Different people and places have different beliefs and practices regarding marriage, especially for a country having over 200 ethnic groups with diverse cultures and traditions. Bride price is a well-known concept in traditional marriage in Africa. The groom’s family’s payment to the bride’s family is part of the marriage proceedings.
In many places where bride price is practiced, it serves as the traditionally legal premise upon which other marriage rites can be performed. That is to say, you can’t continue with specific civil processes such as church marriage unless you’ve paid the bride price; it is the confirmation that the marriage is accepted by both families, and they can proceed with the whole ceremony.
The mode of payment varies with different traditions. For instance, in South-Eastern Nigeria, it may include money and other goods and properties. Sometimes, it is the money that is exclusively regarded as the bride’s price. This payment can be made upfront or spread across an agreed time in installments.
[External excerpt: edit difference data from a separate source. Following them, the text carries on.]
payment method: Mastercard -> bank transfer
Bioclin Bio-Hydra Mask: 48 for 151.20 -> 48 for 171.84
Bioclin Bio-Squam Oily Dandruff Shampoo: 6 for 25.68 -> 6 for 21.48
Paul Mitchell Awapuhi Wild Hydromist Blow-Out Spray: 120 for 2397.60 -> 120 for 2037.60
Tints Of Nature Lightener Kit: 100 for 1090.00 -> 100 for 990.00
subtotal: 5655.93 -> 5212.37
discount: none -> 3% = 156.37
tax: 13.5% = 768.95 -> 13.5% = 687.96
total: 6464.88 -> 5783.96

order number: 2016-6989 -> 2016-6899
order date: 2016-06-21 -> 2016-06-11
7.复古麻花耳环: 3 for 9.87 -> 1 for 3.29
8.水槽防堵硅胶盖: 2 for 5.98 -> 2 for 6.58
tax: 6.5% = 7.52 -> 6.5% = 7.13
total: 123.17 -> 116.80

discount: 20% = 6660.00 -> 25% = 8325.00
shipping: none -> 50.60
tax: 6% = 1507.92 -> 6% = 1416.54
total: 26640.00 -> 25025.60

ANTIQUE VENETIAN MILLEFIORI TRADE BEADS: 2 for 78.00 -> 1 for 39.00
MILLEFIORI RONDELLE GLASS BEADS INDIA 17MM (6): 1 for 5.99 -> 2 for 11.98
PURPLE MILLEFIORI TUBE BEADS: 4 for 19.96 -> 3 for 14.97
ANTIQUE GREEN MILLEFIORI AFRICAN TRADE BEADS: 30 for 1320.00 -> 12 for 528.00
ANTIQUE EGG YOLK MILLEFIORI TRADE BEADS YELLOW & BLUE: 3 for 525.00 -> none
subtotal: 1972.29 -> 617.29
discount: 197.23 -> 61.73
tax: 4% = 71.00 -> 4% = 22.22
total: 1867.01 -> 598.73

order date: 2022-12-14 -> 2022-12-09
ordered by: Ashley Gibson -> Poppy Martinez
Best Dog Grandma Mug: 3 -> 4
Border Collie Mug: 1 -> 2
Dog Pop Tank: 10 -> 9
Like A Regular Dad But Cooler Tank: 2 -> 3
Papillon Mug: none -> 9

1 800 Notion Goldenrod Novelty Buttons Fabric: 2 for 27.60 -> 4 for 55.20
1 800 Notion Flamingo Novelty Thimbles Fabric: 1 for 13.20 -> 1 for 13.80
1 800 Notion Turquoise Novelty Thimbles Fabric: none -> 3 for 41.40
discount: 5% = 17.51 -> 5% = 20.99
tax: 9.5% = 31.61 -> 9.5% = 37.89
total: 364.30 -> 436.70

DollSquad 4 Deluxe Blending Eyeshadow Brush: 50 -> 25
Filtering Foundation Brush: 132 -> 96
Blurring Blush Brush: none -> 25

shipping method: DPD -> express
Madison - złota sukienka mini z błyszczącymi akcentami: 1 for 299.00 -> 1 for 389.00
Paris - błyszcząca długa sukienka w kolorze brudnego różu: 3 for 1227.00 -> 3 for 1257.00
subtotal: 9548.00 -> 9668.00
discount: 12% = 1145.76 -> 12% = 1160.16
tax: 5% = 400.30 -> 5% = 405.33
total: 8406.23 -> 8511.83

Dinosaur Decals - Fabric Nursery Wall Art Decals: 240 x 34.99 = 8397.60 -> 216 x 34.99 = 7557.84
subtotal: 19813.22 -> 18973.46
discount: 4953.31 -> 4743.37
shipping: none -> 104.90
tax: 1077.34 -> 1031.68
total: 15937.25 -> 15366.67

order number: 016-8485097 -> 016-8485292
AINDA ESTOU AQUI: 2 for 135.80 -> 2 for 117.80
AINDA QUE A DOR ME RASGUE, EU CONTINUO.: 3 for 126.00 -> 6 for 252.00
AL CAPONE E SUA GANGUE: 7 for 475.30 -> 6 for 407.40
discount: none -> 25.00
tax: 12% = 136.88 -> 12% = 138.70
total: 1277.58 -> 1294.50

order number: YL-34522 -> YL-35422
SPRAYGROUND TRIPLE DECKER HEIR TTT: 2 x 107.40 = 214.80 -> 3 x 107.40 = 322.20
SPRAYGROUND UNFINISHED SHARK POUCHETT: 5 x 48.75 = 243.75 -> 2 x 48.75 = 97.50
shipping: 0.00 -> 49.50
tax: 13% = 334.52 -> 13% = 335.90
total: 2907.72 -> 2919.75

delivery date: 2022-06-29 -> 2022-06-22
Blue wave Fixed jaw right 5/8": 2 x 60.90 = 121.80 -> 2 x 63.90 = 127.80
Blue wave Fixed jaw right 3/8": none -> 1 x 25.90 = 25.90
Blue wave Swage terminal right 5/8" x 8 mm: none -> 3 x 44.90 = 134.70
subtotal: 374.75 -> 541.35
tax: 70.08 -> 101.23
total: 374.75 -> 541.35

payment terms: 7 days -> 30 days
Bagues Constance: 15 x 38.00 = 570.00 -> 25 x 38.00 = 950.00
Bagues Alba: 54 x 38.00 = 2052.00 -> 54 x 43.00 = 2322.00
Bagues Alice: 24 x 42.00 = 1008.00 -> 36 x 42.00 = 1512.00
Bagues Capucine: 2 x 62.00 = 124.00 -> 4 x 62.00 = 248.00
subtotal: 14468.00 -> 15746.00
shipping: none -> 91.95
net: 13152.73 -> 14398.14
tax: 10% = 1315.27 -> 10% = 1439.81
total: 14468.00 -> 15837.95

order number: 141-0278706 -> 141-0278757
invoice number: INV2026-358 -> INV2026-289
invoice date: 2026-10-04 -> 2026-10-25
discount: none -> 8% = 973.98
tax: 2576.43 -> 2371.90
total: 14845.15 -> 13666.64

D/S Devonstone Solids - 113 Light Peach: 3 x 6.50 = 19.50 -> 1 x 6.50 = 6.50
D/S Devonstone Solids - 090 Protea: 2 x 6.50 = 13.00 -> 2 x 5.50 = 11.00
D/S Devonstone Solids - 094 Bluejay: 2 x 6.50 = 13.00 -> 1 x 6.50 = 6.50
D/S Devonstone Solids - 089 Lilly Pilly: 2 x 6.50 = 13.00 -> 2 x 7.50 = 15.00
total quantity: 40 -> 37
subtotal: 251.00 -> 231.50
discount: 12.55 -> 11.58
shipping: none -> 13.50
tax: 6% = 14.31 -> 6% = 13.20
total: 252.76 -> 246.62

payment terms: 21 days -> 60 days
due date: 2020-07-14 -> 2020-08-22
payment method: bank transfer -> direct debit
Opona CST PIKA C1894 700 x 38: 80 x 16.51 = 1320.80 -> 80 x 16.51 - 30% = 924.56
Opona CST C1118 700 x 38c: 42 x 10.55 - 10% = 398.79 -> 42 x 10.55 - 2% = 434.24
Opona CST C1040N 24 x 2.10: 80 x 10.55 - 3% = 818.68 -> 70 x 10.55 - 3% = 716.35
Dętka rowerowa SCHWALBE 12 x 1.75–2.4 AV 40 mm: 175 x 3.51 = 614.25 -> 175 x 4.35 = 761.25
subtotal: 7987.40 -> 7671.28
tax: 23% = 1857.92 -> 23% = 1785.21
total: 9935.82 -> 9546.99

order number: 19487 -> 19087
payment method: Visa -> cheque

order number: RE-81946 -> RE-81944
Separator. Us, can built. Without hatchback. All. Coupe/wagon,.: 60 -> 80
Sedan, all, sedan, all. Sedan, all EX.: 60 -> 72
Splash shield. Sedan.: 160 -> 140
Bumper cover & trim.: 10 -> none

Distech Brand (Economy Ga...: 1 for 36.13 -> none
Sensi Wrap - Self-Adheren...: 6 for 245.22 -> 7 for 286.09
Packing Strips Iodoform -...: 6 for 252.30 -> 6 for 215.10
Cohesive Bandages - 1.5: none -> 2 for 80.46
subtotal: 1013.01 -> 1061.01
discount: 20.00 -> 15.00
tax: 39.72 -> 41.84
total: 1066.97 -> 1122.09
Criticisms Against the Practice of Bride Price
A famous and outspoken feminist, Chimamanda Adichie, has publicly expressed their opinions against bride price, given that it literally can be interpreted as “payment” for a wife rather than a symbolic act.
In her opinion, when such practices take place, she argues that it gives men the misguided assumption that their wives are their “property” instead of their companion. And from her viewpoint, this way of thinking might lead to men maltreating, abusing, and depriving their wives of their rights—something that has been a common practice among some men, especially in the Igbo tribe dominating the Southeastern states Nigeria. The Igbos generally do not consider a couple married if the bride price has not been paid, even if they perform every other rite.
Also, some traditions, mostly in rural areas, require a woman to pay back her bride’s price in full before she can legally divorce her husband. In a case where the woman cannot afford to pay, she may be trapped in her marriage regardless of the potential detriments such as marital rape or domestic violence.
Another issue is some who practice bride price do not believe in “marital rape;” they argue that the husband has the right over his wife even against her consent since he “paid for her.” In some places in Southeastern Nigeria, bride pricing can reach the ₦250,000 range, and that’s not including other expenses. For young men who are not financially stable but want to marry, this can be a significant constraint.
This implies that in some cases, the man cannot fully claim the parentage of any child born with a lady for whom he has not paid the bride’s price. So, if anything happens and the woman decides to part ways, she eventually goes with the man’s children.
Tradition is good in some sense, but what about the ones that cause more harm than good? A tradition that undermines people’s rights or causes harmful gender discrimination? These are questions that always lingers out there when bride price is involved, but for now, tradition is tradition, and that is the condition that many Nigerian’s faces.